WORK INSTRUCTION
Scan the data that follows and count the lines with the string "some"; answer with the count alone.
___ DATA FOR THIS TASK
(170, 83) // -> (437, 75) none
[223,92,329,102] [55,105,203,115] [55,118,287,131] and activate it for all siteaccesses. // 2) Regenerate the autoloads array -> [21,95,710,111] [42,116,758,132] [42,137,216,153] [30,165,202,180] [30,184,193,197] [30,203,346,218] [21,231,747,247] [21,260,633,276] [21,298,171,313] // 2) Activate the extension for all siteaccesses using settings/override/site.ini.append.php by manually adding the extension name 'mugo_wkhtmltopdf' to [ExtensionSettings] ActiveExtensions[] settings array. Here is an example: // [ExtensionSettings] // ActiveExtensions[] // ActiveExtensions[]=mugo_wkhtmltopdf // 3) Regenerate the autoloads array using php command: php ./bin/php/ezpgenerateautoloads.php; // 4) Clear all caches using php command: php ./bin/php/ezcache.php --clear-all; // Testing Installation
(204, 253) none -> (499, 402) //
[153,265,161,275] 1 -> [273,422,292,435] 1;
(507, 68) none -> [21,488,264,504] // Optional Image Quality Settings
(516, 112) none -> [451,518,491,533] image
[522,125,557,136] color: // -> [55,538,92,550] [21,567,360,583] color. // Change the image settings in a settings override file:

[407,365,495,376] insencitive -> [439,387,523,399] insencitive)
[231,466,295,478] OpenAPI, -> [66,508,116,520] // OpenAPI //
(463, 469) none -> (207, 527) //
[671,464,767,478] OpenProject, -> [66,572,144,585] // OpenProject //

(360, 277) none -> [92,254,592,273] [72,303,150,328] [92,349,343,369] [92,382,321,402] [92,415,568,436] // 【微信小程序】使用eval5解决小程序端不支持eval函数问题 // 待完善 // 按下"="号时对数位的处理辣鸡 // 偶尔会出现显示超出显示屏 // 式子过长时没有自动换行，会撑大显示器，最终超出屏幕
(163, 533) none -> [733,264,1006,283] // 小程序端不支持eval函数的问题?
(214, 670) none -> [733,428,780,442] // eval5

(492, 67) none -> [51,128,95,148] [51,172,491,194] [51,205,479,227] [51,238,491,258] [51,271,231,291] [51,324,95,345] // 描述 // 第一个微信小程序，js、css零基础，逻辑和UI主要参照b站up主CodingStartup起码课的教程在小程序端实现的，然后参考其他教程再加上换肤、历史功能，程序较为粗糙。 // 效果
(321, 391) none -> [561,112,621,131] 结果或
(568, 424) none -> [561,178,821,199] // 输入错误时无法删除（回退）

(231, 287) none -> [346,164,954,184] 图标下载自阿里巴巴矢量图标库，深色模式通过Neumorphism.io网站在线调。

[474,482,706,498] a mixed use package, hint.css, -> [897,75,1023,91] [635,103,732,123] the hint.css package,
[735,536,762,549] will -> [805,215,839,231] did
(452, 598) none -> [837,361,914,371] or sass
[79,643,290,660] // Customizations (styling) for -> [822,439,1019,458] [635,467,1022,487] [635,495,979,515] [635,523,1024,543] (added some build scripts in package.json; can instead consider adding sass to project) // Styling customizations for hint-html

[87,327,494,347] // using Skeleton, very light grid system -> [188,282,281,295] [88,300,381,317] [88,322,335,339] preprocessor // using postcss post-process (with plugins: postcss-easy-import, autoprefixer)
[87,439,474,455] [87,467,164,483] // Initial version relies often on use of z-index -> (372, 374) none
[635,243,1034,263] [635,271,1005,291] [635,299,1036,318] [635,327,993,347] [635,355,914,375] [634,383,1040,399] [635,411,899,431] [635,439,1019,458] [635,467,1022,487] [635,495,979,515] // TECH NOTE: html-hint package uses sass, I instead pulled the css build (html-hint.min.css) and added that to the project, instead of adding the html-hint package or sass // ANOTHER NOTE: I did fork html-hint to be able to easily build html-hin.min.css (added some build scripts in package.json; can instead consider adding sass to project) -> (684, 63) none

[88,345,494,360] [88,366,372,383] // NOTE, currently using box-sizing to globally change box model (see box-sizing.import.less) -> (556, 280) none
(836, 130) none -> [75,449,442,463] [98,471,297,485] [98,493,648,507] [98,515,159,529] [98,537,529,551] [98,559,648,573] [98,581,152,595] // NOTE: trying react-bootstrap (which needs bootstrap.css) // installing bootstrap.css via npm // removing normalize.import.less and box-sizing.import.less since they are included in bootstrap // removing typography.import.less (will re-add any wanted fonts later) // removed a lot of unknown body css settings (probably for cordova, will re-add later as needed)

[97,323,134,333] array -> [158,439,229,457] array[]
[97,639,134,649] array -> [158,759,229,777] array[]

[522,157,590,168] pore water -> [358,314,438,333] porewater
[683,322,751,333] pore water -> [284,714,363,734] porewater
______
FINISHED EXERCISE
2